#### [Task requirements]
Nothing but the lines from the one containing "moved [88,573,608,601] ->" through the end of the material should be restated, and each exactly.

#### [Data records]
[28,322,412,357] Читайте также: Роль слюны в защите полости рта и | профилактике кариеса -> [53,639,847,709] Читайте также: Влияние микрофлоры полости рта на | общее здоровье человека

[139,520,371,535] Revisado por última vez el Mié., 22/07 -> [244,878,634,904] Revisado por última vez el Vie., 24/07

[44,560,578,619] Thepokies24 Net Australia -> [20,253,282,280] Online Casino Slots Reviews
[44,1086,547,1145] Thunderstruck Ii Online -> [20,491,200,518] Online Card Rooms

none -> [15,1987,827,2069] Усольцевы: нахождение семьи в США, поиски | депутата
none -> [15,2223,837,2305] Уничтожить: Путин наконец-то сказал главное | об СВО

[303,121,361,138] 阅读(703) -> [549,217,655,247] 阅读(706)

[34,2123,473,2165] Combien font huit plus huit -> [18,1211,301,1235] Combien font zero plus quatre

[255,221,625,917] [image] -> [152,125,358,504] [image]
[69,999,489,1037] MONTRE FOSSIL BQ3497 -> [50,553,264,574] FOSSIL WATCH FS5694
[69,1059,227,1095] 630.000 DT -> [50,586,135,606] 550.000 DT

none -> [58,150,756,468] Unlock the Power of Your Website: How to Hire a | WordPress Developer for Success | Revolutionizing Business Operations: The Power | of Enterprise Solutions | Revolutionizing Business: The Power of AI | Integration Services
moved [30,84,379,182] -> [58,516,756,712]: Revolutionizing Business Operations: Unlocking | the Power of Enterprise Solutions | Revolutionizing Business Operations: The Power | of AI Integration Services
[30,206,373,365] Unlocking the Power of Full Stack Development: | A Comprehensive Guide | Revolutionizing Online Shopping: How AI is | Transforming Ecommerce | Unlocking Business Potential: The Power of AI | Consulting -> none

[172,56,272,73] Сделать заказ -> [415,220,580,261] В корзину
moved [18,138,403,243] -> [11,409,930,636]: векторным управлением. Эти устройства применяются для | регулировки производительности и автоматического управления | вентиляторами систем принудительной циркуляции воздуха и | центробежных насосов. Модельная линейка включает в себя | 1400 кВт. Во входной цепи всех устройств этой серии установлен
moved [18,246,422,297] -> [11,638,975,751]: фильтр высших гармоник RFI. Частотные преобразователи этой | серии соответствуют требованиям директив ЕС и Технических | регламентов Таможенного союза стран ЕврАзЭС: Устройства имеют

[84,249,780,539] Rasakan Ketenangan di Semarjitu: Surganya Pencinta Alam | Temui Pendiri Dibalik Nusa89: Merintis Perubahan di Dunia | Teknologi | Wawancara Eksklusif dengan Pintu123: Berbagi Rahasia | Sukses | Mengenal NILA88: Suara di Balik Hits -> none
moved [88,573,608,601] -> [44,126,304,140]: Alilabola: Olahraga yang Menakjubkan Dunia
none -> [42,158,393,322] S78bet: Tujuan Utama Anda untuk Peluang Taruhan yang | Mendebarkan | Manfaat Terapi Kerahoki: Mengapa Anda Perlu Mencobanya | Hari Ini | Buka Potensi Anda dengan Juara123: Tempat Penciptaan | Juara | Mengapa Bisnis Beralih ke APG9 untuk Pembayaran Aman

#### [Answer box]
moved [88,573,608,601] -> [44,126,304,140]: Alilabola: Olahraga yang Menakjubkan Dunia
none -> [42,158,393,322] S78bet: Tujuan Utama Anda untuk Peluang Taruhan yang | Mendebarkan | Manfaat Terapi Kerahoki: Mengapa Anda Perlu Mencobanya | Hari Ini | Buka Potensi Anda dengan Juara123: Tempat Penciptaan | Juara | Mengapa Bisnis Beralih ke APG9 untuk Pembayaran Aman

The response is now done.